The headlines get ever worse.  Texas and Florida have been States of Concern for over a year.  Florida recently achieved Do Not Travel status when the legislature - led by the so-called governor - passed an unrestricted-carry law for firearms.  No license required, no safety training required, no background check required.  Texas achieved Do Not Travel with their string of (endless?) mass shootings, including the most recent shootings by a white supremecist in a shopping center.  

Today, Louisiana achieves Do Not Travel status with the shooting of a small girl who was playing hide-and-seek, straying into the neighbor's yard.  The neighbor promptly shot her.  Fortunately, she survived, but rampant firearms are not a joke.

I will not travel to or spend money in Texas, Florida, or Louisana until the state leaders demonstrate that they value life.

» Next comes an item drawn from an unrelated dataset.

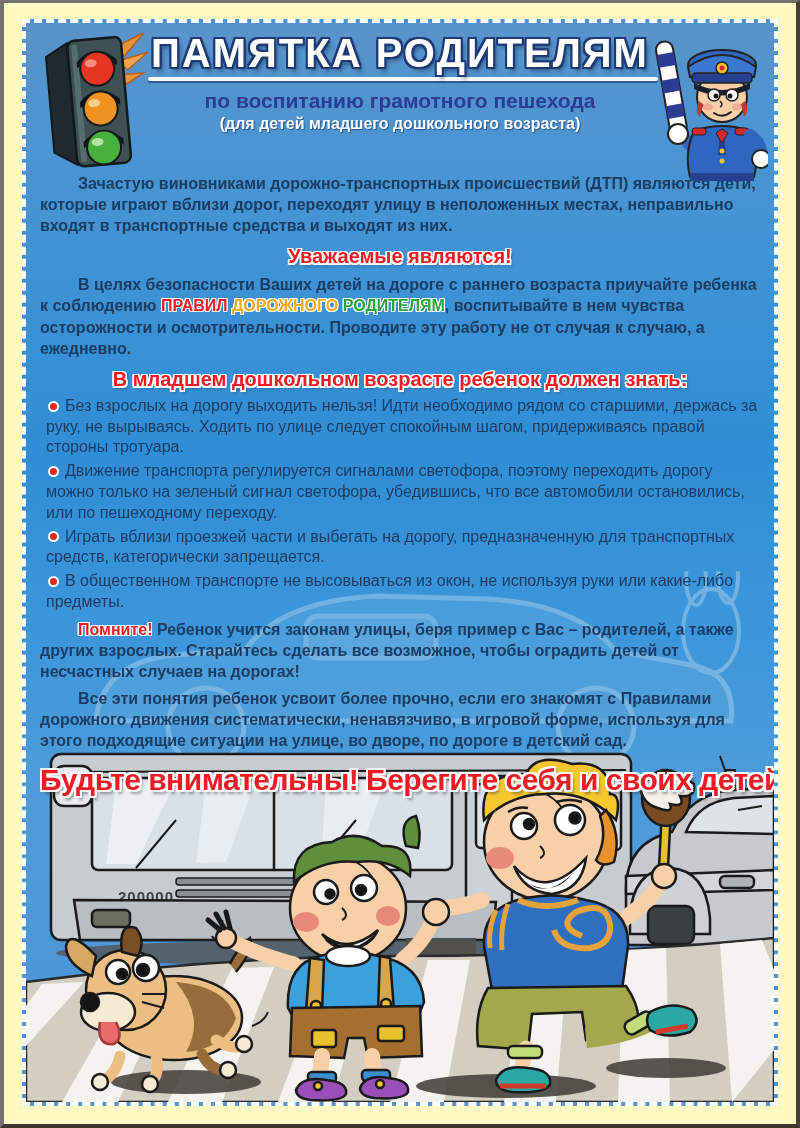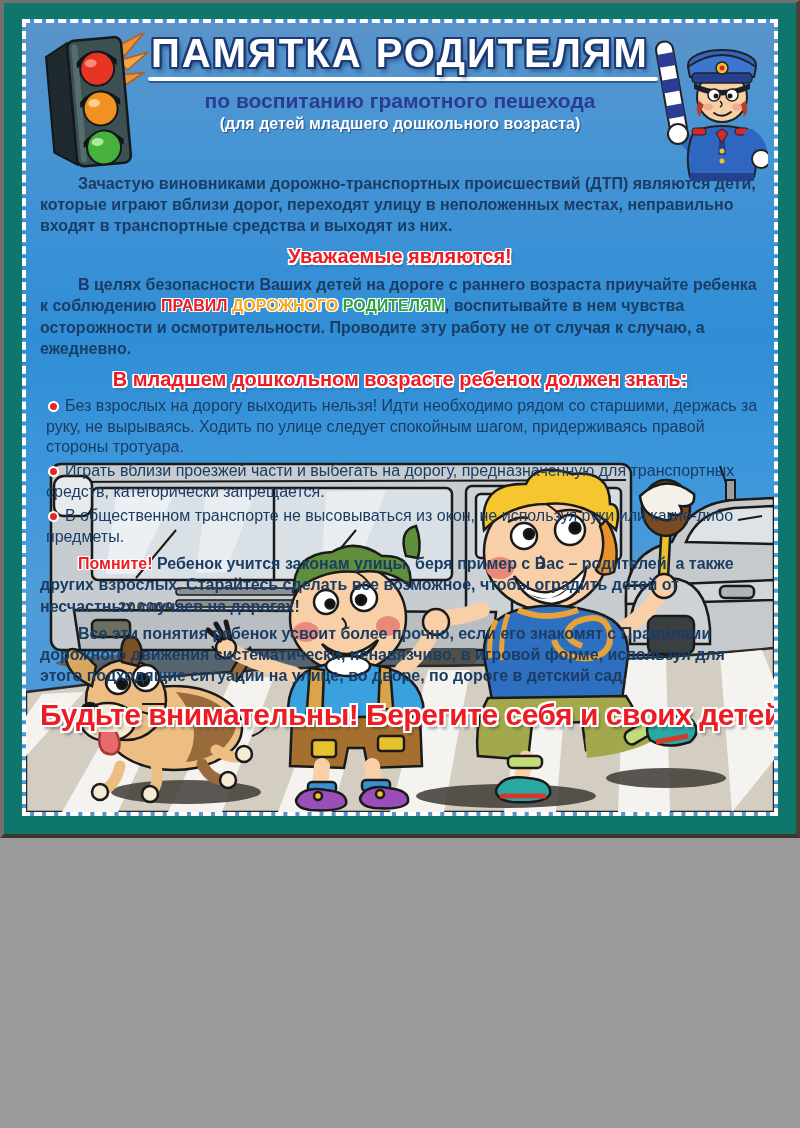"ПАМЯТКА РОДИТЕЛЯМ" .page { background: #0f766e -> #fef9c3; height: 838px -> 1128px }
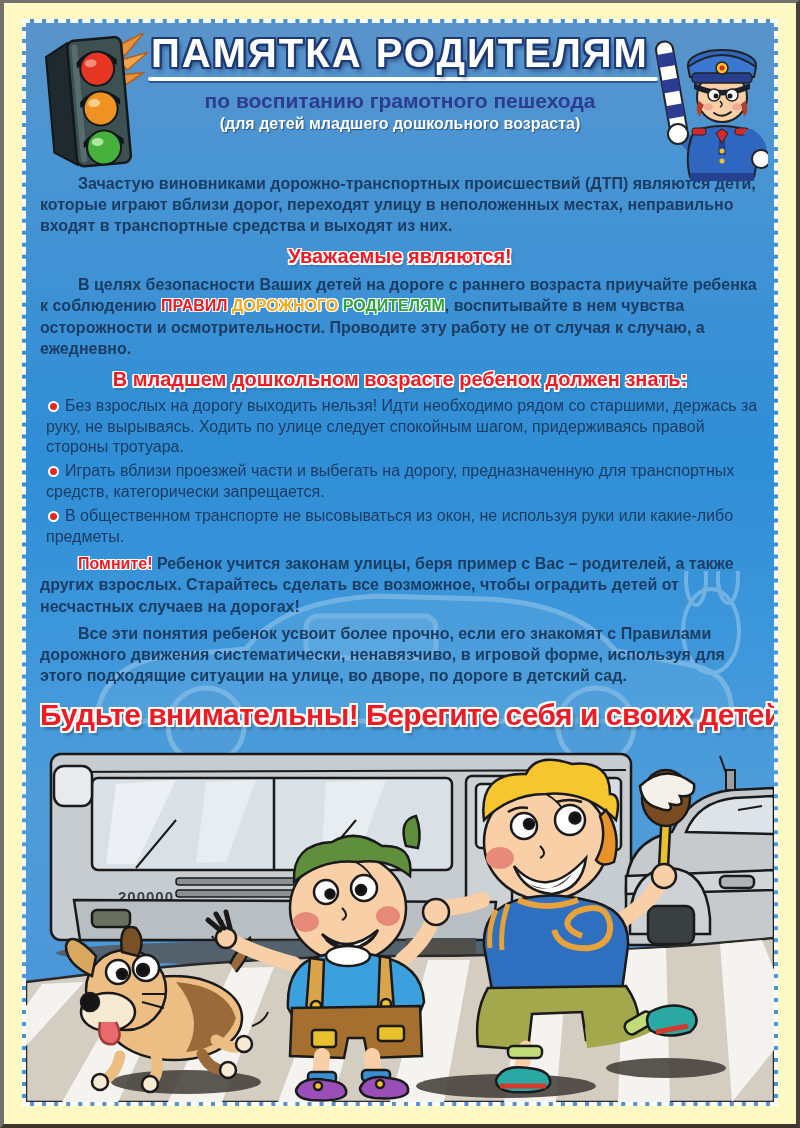"Движение транспорта регулируется" li { html: none -> <li><span></span><span>Движение транспорта регулируется сигналами светофора, поэтому переходить дорогу можно только на зеленый сигнал светофора, убедившись, что все автомобили остановились, или по пешеходному переходу.</span></li> }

Cat photo for soothing purposes.

https://people.com/crime/louisiana-homeowner-accused-shooting-14-year-old-girl-in-the-back-of-head/


Wednesday, March 22, 2023

Amazon.com Hiring and Recent Revelations - 22 March 2023

According to news reports, internal documents obtained from Amazon show that they hired too many people.  Not as in "planned hiring was too high" but rather "unapproved hiring was too high".  From the article:

Amazon Web Services posted 24,988 job openings in 2022, but the department was only approved to recruit for 7,798 positions. The document addresses Amazon’s lack of governance as an issue that led to the disconnect between job listings and open positions.

When I worked at Amazon (circa 2000), this was generally true:  there were few, if any, business controls in place.  I did not see it at the time (having been raised in corporations that routinely imposed controls and audits for budgets, hiring, travel, and the like), so I did not exploit it, but it was obvious even then that there were really no controls.  I have always been astounded at the success of Amazon given the internal workings of the company.  On the other hand, recent examples like Credit Suisse and Silicon Valley Bank make me wonder if it is more a case of all-companies-all-the-time.

Source: https://gizmodo.com/amazon-layoffs-andy-jassy-amazon-web-services-aws-1850251481 

Another clip from the article:

After Amazon announced another round of layoffs affecting 9,000 employees earlier this week, a leaked document from inside the company revealed that listing too many job openings and subsequently over-hiring in some departments may have been a part of the problem.

A leaked document obtained by Insider reveals that Amazon put hiring power in the hands of managers, and that the company had little oversight on the hiring process until 2022. This apparently led managers to recruit and hire more employees than they were approved to.

Tuesday, March 21, 2023

New Application of AI Technology - 21 March 2023

Applying AI technology to analyze banks and prevent blow-outs would be a useful application of Silicon Valley technology.  I wonder why the wizards of Silicon Valley overlooked this self-protective opportunity.